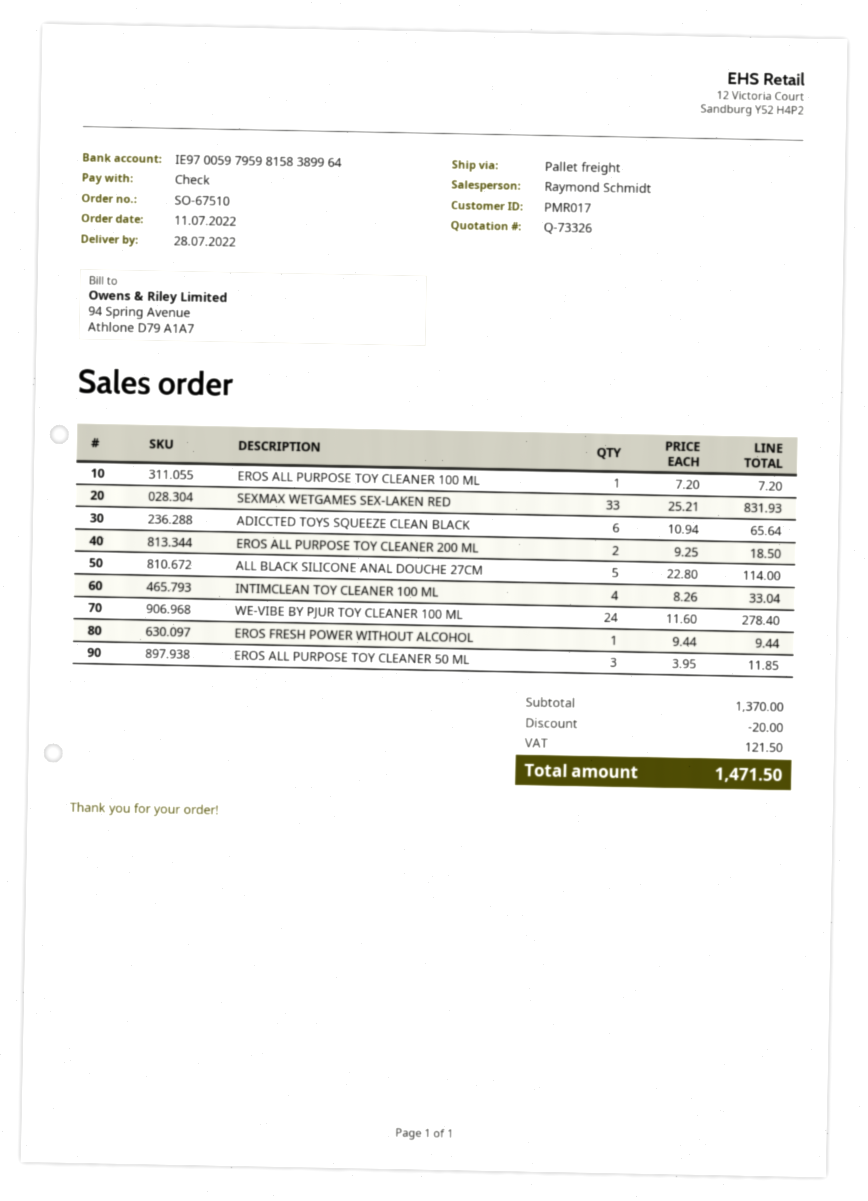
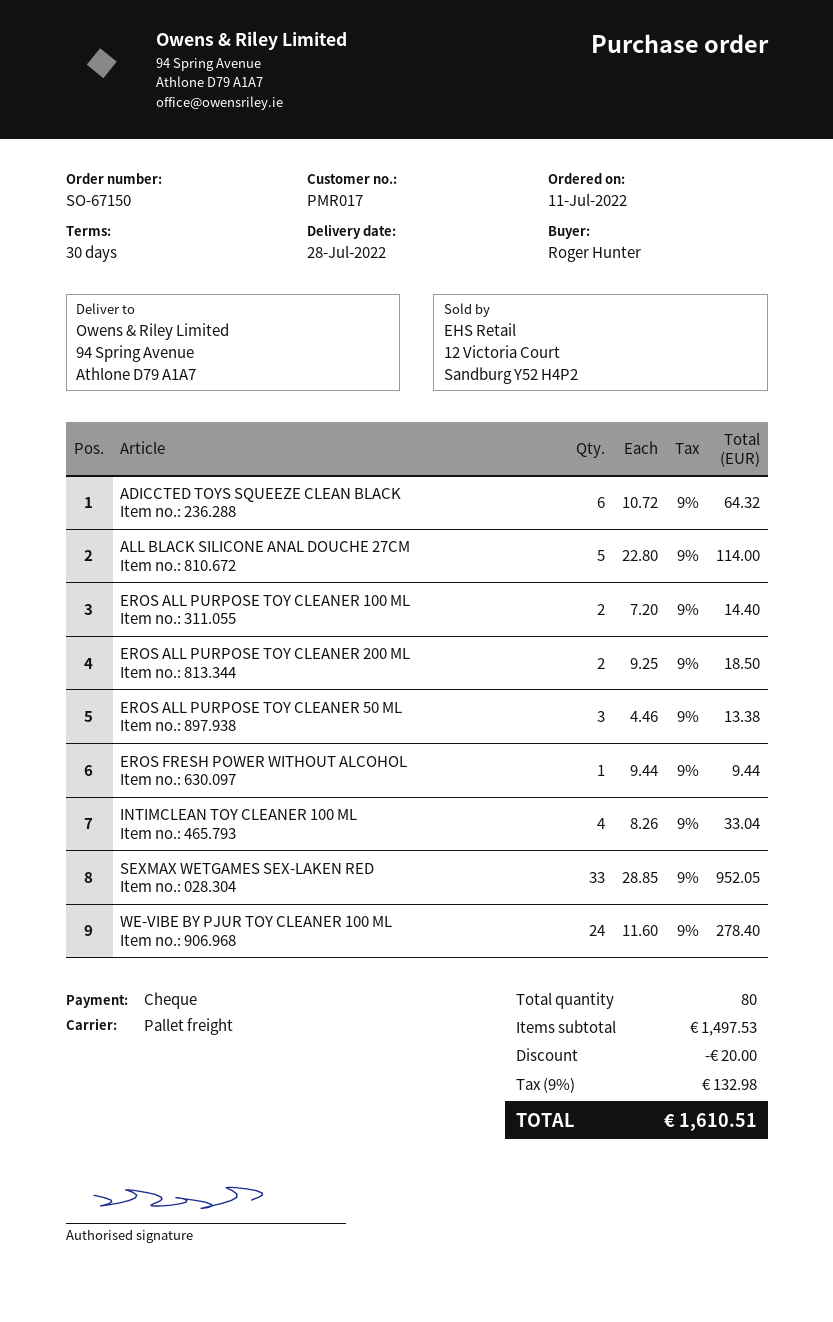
order number: SO-67510 -> SO-67150
EROS ALL PURPOSE TOY CLEANER 100 ML: 1 x 7.20 = 7.20 -> 2 x 7.20 = 14.40
SEXMAX WETGAMES SEX-LAKEN RED: 33 x 25.21 = 831.93 -> 33 x 28.85 = 952.05
ADICCTED TOYS SQUEEZE CLEAN BLACK: 6 x 10.94 = 65.64 -> 6 x 10.72 = 64.32
EROS ALL PURPOSE TOY CLEANER 50 ML: 3 x 3.95 = 11.85 -> 3 x 4.46 = 13.38
subtotal: 1370.00 -> 1497.53
tax: 121.50 -> 132.98
total: 1471.50 -> 1610.51

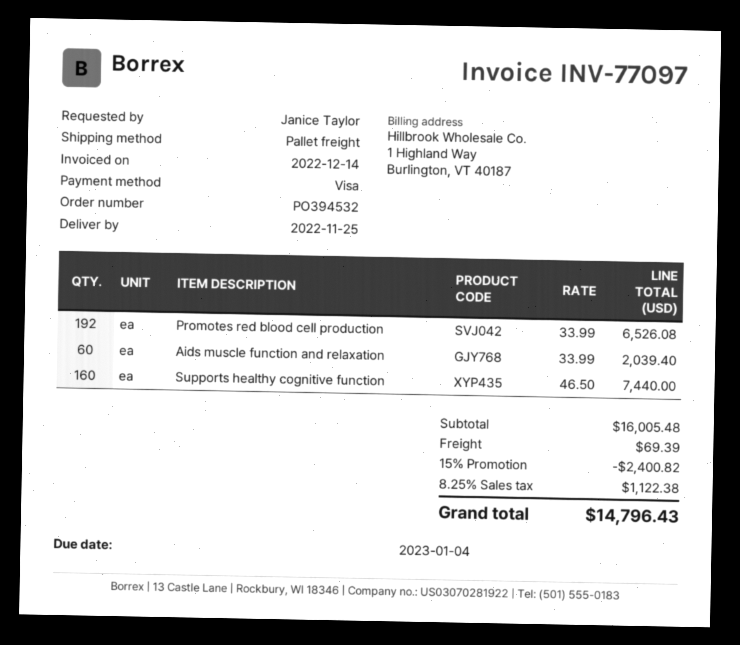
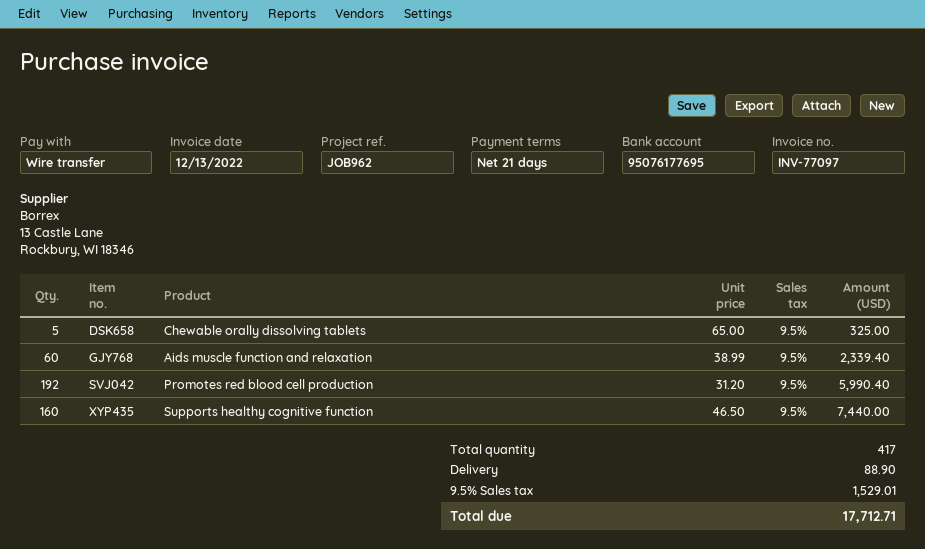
invoice date: 2022-12-14 -> 2022-12-13
payment method: Visa -> bank transfer
Promotes red blood cell production: 192 x 33.99 = 6526.08 -> 192 x 31.20 = 5990.40
Aids muscle function and relaxation: 60 x 33.99 = 2039.40 -> 60 x 38.99 = 2339.40
Chewable orally dissolving tablets: none -> 5 x 65.00 = 325.00
discount: 15% = 2400.82 -> none
shipping: 69.39 -> 88.90
tax: 8.25% = 1122.38 -> 9.5% = 1529.01
total: 14796.43 -> 17712.71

★ ★ ★ ★ ★ ★ ★

- TASK OBJECTIVE
The answer must be the lines above from the line that contains "EROS ALL PURPOSE TOY CLEANER 50" to the final line of the data, word for word, with no pictures.

- RESULT OF THE EXERCISE
EROS ALL PURPOSE TOY CLEANER 50 ML: 3 x 3.95 = 11.85 -> 3 x 4.46 = 13.38
subtotal: 1370.00 -> 1497.53
tax: 121.50 -> 132.98
total: 1471.50 -> 1610.51

invoice date: 2022-12-14 -> 2022-12-13
payment method: Visa -> bank transfer
Promotes red blood cell production: 192 x 33.99 = 6526.08 -> 192 x 31.20 = 5990.40
Aids muscle function and relaxation: 60 x 33.99 = 2039.40 -> 60 x 38.99 = 2339.40
Chewable orally dissolving tablets: none -> 5 x 65.00 = 325.00
discount: 15% = 2400.82 -> none
shipping: 69.39 -> 88.90
tax: 8.25% = 1122.38 -> 9.5% = 1529.01
total: 14796.43 -> 17712.71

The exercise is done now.